The top-n accuracies attained by the models for the test data were calculated (Table 1). The top-1, top-5, and top-10 accuracies were improved by adding information to the reaction templates. These results indicate that knowledge regarding the chemical reactions narrows the chemical space for predicting molecules and improves the ability of the model to generate appropriate products from the learned chemical reactions.
In some cases, bias was observed in the products generated by the unconditional transformer from the reactants. Figure 3a shows an example where the top-10 products were generated by a beam search with a beam width of 100 in the trained unconditional transformer, where the SMILES sequence of the depicted reactant was used as the input. The generated products were biased toward compounds transformed by reactions involving Csp(3) bonds to an indole-type nitrogen atom; these results were attributed to the bias in the chemical reactions involving similar transformations in the USPTO dataset. In contrast, by using the conditional transformer and the reaction templates predicted by the GCN, compounds could be generated through diverse chemical reactions (Fig. 3b). The GCN selected not only combinations of the reactants and reaction templates included in the training data, such as epoxide ring opening reactions and Buchwald-Hartwig cross-coupling with vinyl halides but also combinations of compounds and reaction templates that were not present in the training data, such as amidation and sulfonamidation, and successfully generated reasonable product candidates. These results indicated that the conditional transformer can extract chemical reaction knowledge from conditional tokens and propose rational products even for unknown combinations of reactants and chemical reactions. An example of the product generation results produced under the condition of unmatched reaction templates, where no partial structure matches were found, is presented in Supplementary Fig. 1.

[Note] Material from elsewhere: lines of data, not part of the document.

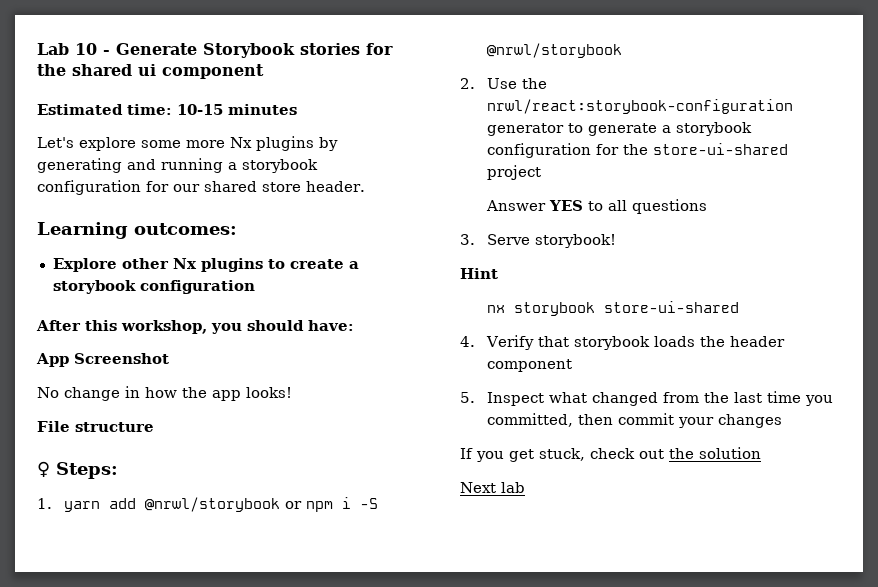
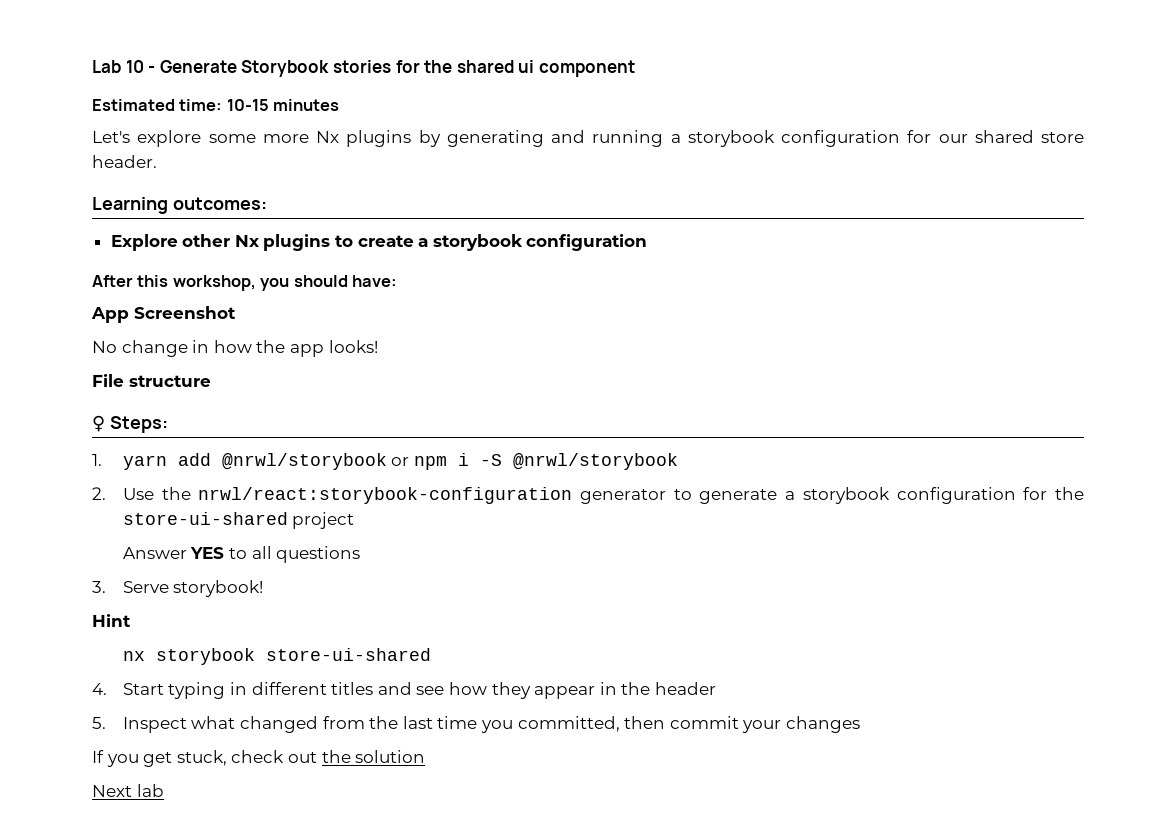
[486,335,696,350] Verify that storybook loads -> [122,682,617,699] Start typing in different titles and see how they appear in
[487,359,573,372] component -> (716, 688) none

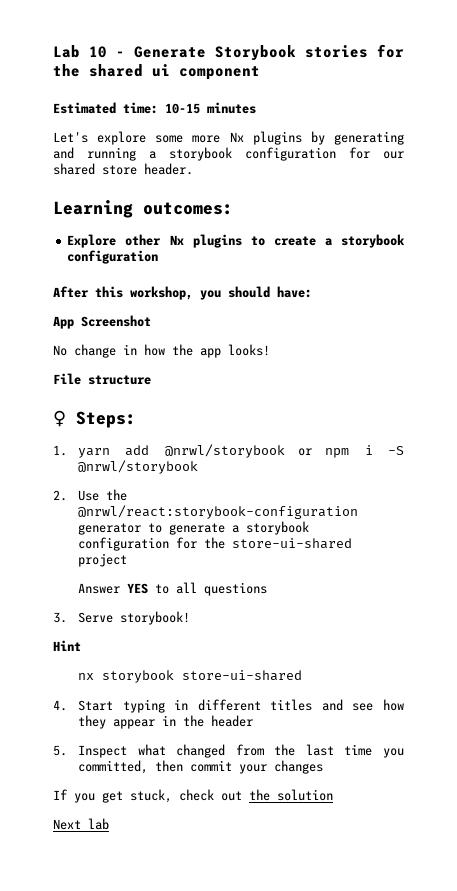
[198,487,573,504] nrwl/react:storybook-configuration -> [78,505,359,519] @nrwl/react:storybook-configuration

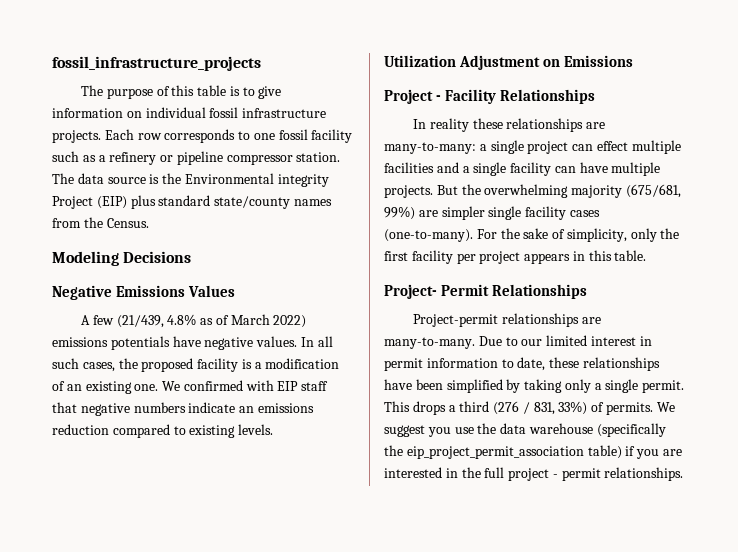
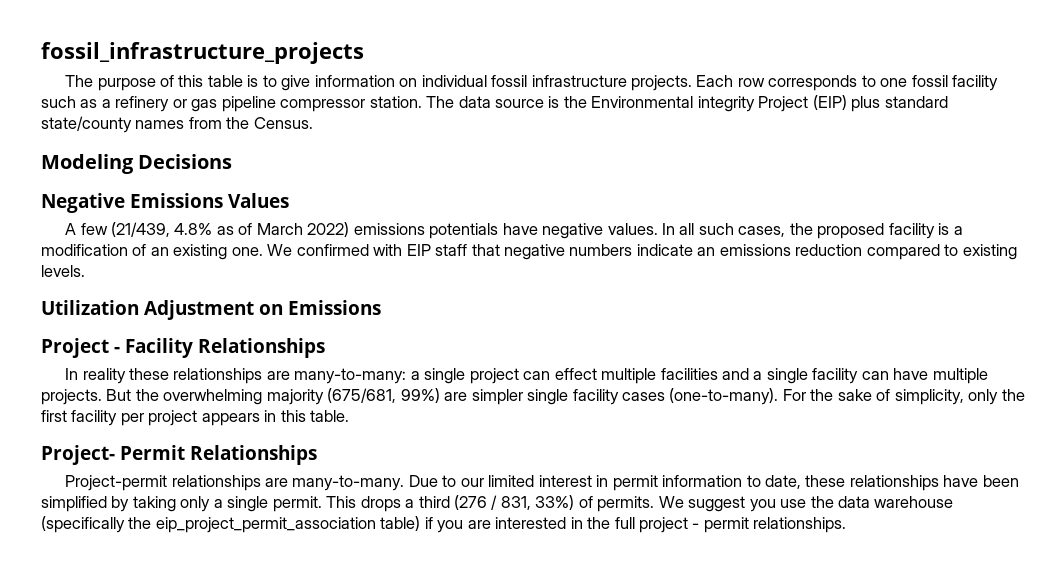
(174, 158) none -> [191,99,218,112] gas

a Examples generated by the unconditional transformer. The top 10 compounds for which the beam width was set to 100 are shown. b Compounds generated by the conditional transformer. The numbers indicate the indices of the reaction templates predicted by the GCN. The bolded indices represent novel compound-reaction template combinations that did not exist in the training data. The generated molecules were the top-1 results when the beam width was set to 10.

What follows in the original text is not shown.